The predict() function makes calculating prediction intervals very convenient.
## 95% Prediction Intervals
d_sample %>%
bind_cols(
predict(fit_lm, newdata = d_sample, interval = "predict", level = 0.95)
)
Prediction Intervals from a simulated distribution
Similar to how we simulated a distribution for calculating quantile intervals, above, we will perform the same procedure here.
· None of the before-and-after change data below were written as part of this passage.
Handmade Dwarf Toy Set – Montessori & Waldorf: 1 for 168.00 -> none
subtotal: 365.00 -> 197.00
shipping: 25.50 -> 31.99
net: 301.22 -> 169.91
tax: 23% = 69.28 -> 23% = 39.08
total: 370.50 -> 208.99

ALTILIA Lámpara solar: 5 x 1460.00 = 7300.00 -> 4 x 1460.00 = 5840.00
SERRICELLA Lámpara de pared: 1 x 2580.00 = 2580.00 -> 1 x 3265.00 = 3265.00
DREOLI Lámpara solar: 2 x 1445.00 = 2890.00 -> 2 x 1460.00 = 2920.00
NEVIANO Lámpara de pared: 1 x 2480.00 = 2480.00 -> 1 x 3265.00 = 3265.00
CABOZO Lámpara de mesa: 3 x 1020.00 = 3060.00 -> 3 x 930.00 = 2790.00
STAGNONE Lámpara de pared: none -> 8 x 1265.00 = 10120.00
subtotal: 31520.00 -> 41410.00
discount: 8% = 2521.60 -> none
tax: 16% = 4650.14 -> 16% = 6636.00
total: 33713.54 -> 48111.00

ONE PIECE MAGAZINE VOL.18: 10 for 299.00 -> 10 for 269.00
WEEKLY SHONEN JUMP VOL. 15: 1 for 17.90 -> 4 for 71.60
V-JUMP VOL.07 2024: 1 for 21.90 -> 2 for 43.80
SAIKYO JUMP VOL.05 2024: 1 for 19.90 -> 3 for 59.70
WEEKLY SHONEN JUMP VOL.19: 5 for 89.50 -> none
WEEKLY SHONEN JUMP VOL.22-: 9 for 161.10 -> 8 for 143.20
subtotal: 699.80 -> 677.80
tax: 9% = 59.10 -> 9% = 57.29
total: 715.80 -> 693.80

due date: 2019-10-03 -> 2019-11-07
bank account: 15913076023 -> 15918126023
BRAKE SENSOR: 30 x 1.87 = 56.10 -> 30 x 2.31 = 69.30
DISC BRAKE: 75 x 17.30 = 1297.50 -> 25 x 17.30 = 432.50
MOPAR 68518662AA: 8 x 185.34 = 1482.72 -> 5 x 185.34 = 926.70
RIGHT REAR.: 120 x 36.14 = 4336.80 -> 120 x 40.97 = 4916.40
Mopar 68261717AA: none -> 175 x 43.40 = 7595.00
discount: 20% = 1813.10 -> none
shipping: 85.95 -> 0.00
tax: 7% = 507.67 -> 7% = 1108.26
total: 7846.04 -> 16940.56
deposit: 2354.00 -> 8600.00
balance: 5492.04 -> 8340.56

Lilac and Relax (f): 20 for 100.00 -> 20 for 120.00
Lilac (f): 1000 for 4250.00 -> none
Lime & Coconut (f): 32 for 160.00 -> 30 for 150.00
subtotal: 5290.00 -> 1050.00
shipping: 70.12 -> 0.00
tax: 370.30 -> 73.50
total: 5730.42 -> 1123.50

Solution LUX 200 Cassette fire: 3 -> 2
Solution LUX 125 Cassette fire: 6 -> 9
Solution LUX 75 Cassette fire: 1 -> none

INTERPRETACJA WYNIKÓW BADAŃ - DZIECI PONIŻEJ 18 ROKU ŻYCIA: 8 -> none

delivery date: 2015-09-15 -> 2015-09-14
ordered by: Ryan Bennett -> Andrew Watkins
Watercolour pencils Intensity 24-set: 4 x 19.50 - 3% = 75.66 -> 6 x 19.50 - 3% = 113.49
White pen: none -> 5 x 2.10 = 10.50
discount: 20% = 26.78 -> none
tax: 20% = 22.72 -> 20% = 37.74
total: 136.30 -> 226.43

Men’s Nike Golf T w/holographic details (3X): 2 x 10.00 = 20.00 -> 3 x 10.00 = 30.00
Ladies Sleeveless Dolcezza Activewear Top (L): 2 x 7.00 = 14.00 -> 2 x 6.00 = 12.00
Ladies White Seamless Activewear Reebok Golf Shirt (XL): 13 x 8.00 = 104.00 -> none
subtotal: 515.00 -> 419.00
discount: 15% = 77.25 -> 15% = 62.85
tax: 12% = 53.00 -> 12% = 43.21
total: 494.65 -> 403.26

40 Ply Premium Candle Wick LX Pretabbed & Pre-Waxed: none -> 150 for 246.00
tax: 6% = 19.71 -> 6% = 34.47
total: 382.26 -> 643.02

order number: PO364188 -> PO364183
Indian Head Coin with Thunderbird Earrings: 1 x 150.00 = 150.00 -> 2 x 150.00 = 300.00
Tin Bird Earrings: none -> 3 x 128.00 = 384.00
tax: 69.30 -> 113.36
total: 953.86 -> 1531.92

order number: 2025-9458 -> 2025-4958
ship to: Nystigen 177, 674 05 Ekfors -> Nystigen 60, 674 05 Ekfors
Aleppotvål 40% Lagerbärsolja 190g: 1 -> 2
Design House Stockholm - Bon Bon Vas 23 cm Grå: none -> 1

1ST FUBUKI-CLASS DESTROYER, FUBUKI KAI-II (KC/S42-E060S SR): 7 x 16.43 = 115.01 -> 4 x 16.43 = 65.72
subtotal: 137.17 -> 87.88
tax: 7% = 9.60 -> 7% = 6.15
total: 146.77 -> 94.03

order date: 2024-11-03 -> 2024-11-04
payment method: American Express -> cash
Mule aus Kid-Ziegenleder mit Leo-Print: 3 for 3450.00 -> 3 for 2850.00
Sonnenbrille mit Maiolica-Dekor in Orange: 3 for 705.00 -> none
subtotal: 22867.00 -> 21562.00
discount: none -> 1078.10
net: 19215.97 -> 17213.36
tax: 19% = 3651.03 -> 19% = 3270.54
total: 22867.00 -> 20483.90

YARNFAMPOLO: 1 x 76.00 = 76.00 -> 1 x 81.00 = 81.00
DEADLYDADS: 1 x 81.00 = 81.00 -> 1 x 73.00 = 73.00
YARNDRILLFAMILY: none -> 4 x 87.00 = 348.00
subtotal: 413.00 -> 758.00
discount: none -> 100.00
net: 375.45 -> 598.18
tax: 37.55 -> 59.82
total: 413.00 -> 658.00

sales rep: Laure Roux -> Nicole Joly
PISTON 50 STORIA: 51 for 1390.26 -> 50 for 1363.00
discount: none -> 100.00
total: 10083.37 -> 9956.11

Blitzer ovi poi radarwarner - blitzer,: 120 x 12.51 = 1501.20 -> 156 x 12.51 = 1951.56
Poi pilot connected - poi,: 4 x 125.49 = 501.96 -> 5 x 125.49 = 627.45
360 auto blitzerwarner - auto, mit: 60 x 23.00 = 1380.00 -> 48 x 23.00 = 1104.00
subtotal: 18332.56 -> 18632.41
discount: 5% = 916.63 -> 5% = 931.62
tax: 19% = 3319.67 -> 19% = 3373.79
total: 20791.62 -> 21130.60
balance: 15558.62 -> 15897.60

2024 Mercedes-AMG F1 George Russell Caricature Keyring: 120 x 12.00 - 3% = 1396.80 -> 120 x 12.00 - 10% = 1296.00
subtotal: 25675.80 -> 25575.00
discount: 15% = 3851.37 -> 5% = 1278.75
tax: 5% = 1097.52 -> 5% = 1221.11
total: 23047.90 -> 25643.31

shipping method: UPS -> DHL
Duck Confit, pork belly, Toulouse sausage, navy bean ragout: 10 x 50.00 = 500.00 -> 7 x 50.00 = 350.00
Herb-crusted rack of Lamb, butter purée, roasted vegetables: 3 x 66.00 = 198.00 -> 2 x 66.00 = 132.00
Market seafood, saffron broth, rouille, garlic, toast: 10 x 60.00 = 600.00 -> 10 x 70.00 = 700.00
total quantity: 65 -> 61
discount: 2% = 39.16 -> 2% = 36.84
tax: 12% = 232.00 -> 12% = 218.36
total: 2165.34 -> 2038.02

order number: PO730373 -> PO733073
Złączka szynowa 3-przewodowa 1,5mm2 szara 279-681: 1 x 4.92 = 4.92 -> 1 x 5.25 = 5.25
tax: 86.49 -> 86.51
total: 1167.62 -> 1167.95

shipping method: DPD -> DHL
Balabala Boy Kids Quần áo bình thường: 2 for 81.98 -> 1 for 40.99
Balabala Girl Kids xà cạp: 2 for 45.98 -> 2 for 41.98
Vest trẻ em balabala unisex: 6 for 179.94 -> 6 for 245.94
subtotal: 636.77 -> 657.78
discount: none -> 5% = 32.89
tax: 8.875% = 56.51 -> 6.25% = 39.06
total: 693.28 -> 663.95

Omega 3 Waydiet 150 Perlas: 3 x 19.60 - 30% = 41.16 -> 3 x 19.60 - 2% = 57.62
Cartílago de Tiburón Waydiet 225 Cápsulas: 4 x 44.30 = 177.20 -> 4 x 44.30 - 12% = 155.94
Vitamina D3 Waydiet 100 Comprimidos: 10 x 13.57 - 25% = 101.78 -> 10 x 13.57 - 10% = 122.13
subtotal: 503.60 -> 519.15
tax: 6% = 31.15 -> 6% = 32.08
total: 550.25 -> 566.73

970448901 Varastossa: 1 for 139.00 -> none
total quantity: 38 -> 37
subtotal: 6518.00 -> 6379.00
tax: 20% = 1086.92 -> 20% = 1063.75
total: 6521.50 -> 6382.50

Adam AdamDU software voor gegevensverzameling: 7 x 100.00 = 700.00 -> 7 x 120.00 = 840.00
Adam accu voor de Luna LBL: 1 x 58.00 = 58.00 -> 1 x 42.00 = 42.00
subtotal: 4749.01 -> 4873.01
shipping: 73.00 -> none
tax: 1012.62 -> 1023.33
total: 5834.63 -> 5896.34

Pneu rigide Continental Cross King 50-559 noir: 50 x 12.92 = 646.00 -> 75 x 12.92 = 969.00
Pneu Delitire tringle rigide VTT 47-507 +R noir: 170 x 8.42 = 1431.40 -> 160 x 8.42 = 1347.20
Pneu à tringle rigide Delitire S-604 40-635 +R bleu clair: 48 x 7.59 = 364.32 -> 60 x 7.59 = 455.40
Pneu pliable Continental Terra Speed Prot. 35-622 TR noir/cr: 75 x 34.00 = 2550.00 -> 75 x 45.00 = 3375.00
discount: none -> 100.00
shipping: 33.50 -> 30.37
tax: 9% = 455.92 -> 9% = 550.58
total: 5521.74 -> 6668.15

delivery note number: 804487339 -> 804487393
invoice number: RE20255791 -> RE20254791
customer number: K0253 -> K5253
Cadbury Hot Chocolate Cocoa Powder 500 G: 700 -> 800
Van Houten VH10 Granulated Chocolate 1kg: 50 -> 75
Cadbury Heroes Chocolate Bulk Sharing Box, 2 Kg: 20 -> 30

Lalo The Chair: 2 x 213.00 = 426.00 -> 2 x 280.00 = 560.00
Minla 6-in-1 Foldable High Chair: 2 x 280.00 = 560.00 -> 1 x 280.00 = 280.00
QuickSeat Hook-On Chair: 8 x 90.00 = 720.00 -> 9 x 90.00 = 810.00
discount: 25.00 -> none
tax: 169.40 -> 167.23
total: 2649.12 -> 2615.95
The difference is that we need to get the residual standard error (RSE) from our model as we need to add this additional piece of uncertainty (on top of the predicted standard error) to each of the simulated predictions.
## 95% prediction intervals from a simulated distribution
# store the model residual standard error
sigma <- summary(fit_lm)$sigma
# run simulation
N <- 1000
pred_sim2 <- list()
set.seed(85)
for(i in 1:nrow(d_sample)){
pred <- predict(fit_lm, newdata = d_sample[i, ])
se_pred <- predict(fit_lm, newdata = d_sample[i, ], se = TRUE)$se.fit
pred_sim2[[i]] <- rnorm(n = N, mean = pred, sd = se_pred) + rnorm(n = N, mean = 0, sd = sigma)
}
# put results in a data frame
sim_df2 <- tibble( sample_row = rep(1:5, each = N), pred_sim2 = unlist(pred_sim2) )
sim_df2 %>%
head()
We summarize our predictions and their intervals.
# get predictions and intervals
sim_df2 %>%
group_by(sample_row) %>%
summarize(pred = mean(pred_sim2),
lwr = quantile(pred_sim2, probs = 0.025),
upr = quantile(pred_sim2, probs = 0.975)) %>%
mutate(sample_row = rownames(d_sample))
Finally, we plot the simulated distributions for each of the observations.
Wrapping Up
Uncertainty is important to be aware of and convey whenever you share your predictions. The point estimate prediction is one a single value of many plausible values given the data generating process. This article provided a few different approaches for calculating uncertainty intervals. The full code is available on my GITHUB page.